Chinese transcription(s)
- • Simplified: 矿山乡
- • Traditional: 礦山鄉
- • Pinyin: Kuàngshān Xiāng
- Kuangshan Township Location in China
- Coordinates: 27°46′59″N 111°29′50″E﻿ / ﻿27.78306°N 111.49722°E
- Country: People's Republic of China
- Province: Hunan
- City: Loudi
- County-level city: Lengshuijiang

Area
- • Total: 59 km^{2} (23 sq mi)

Population
- • Total: 16,000
- • Density: 270/km^{2} (700/sq mi)
- Time zone: UTC+8 (China Standard)
- Area code: 0738

= Kuangshan, Lengshuijiang =

Kuangshan Township (矿山乡 (礦山鄉, Kuàngshān Xiāng)) is a rural township in Lengshuijiang, Loudi City, Hunan Province, People's Republic of China.

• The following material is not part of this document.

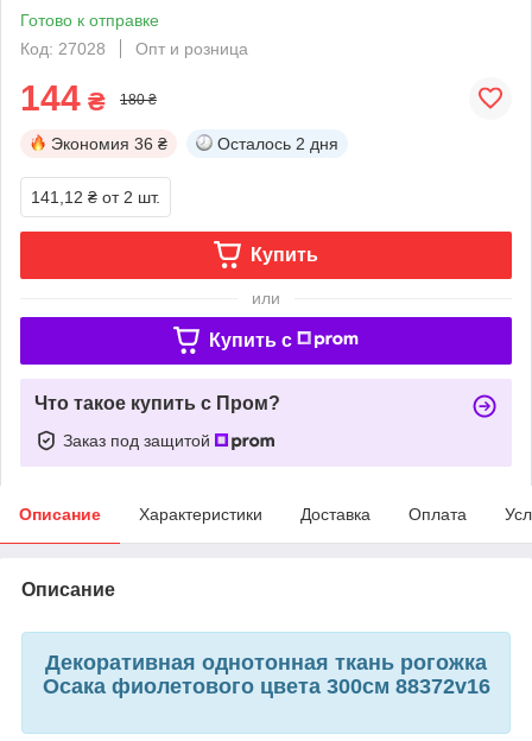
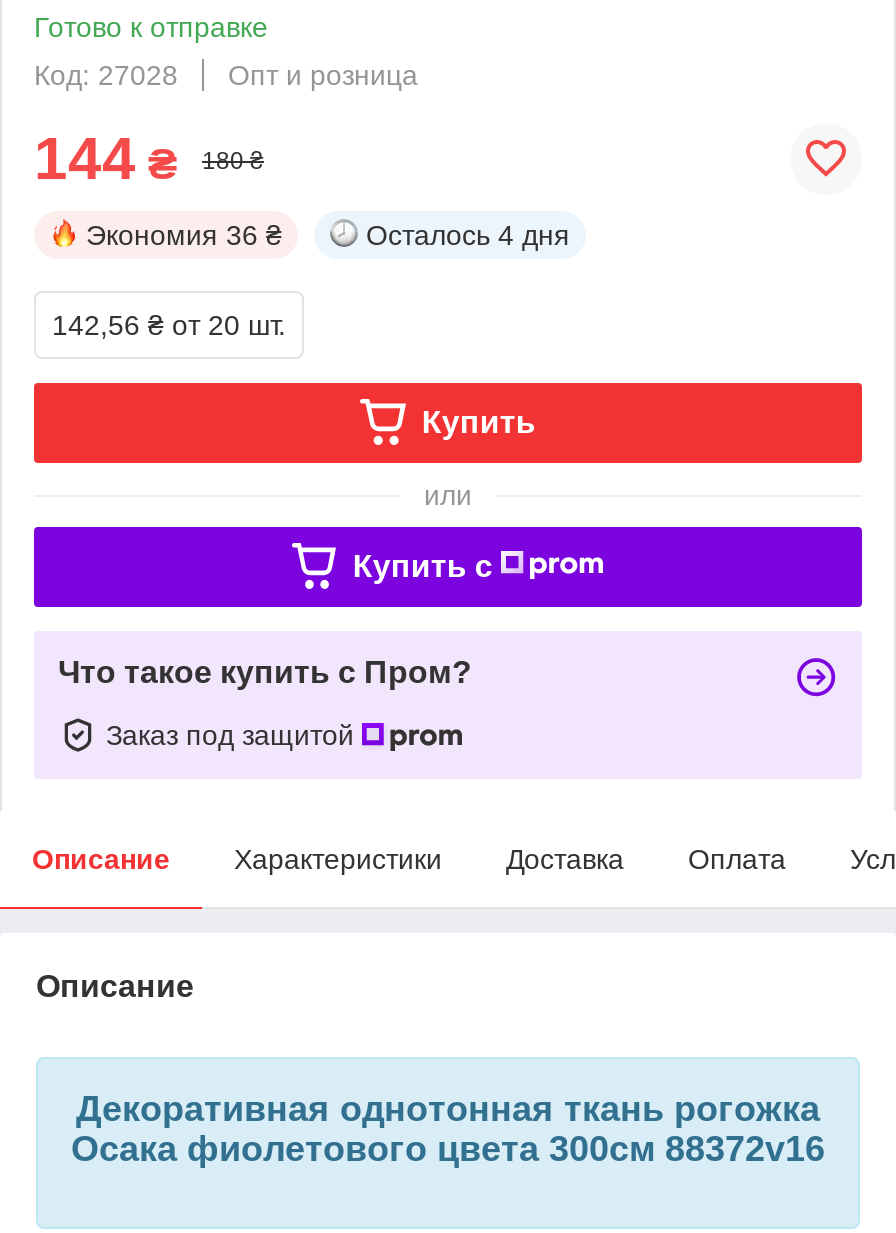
[217,134,338,153] Осталось 2 дня -> [366,219,570,251] Осталось 4 дня
[31,187,160,206] 141,12 ₴ от 2 шт. -> [52,309,286,341] 142,56 ₴ от 20 шт.

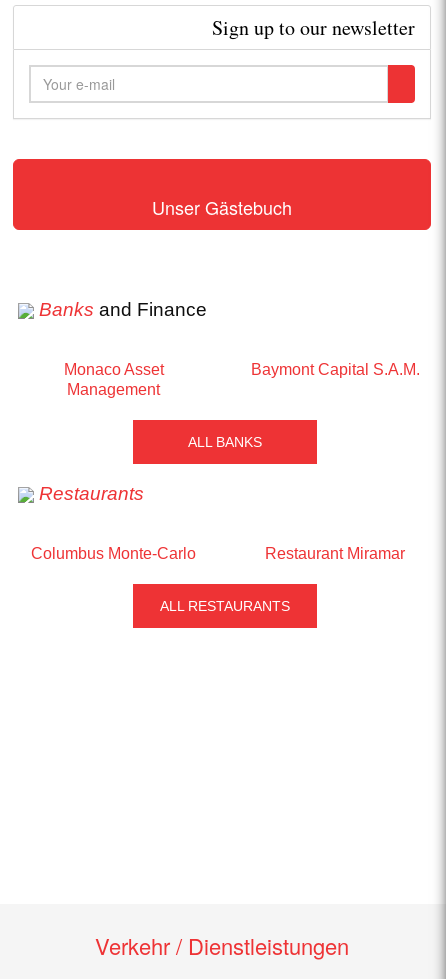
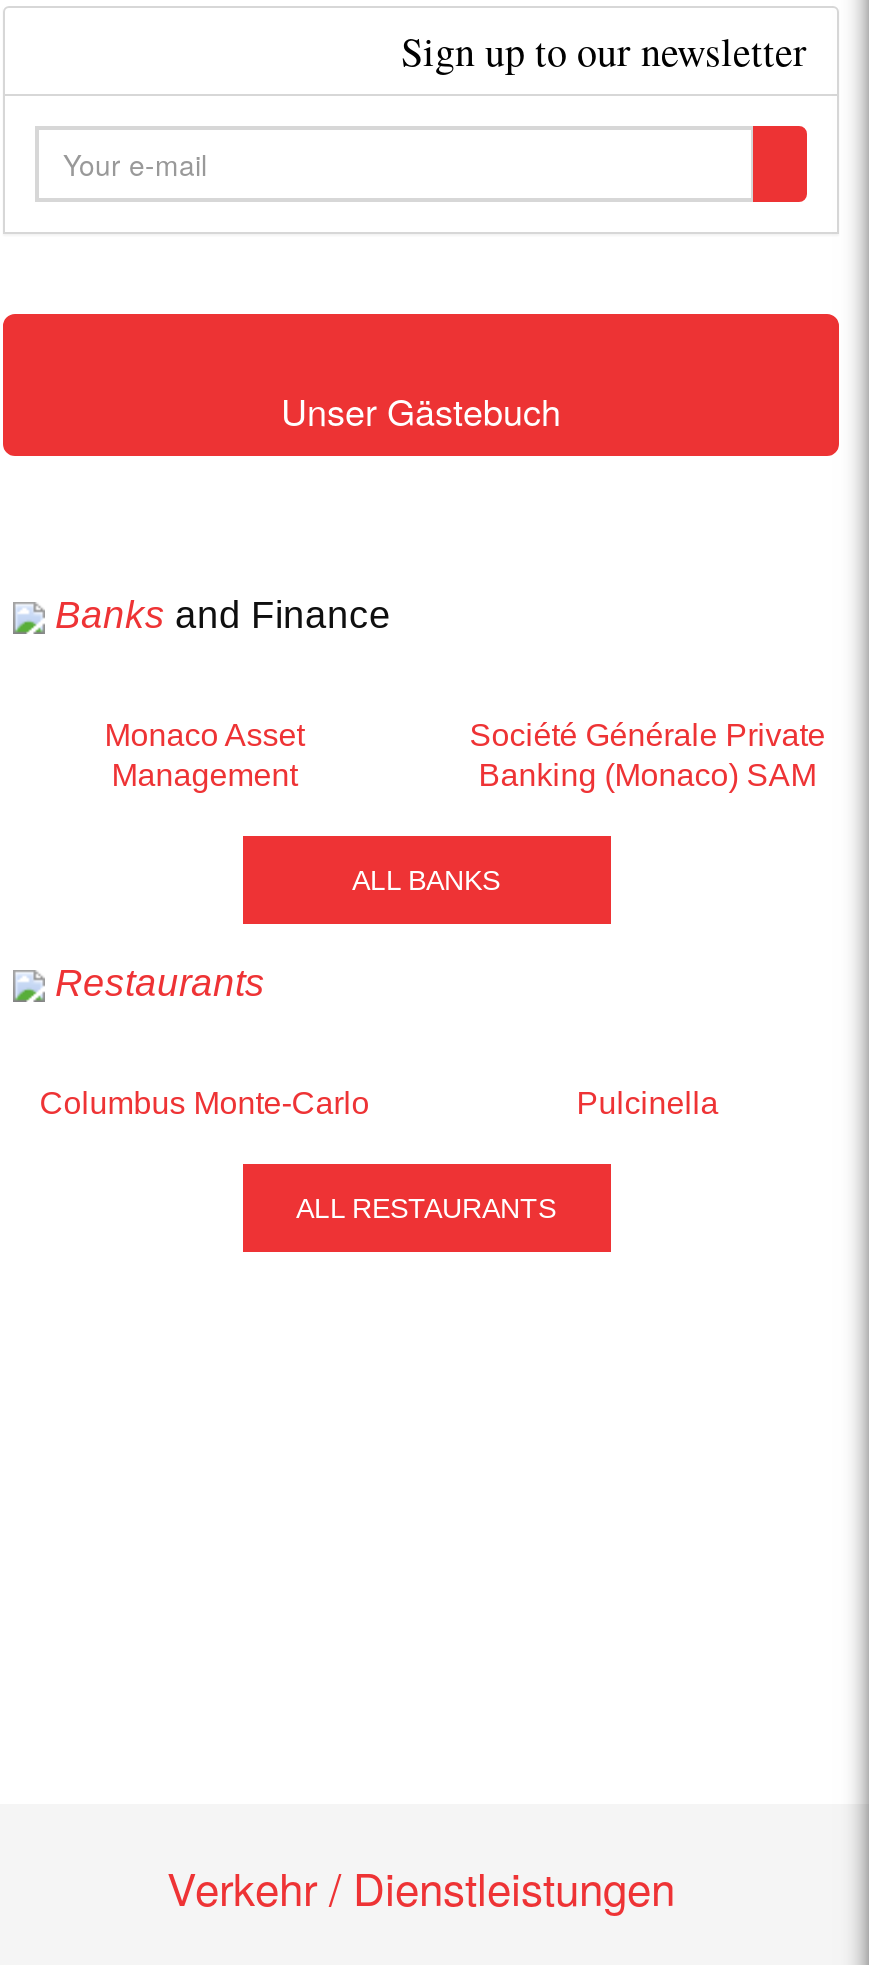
[251,361,420,378] Baymont Capital S.A.M. -> [469,717,825,791] Société Générale Private | Banking (Monaco) SAM
[265,545,405,562] Restaurant Miramar -> [577,1085,719,1119] Pulcinella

==Administrative divisions==
The township is divided into 15 villages and 1 community, which include the following areas: Tanjia Community, Baiyun Village, Chuanshan Village, Dongxia Village, Fanjia Village, Gaofeng Village, Guanjia Village, Hexing Village, Hengyuan Village, Laifeng Village, Longhushan Village, Majing Village, Shuituo Village, Xinsheng Village, Zhangmu Village, and Zhushan Village (谭家社区、白云村、船山村、洞下村、樊家村、高峰村、官家村、合兴村、恒元村、来风村、龙虎山村、马井村、水托村、新生村、樟木村、竹山村).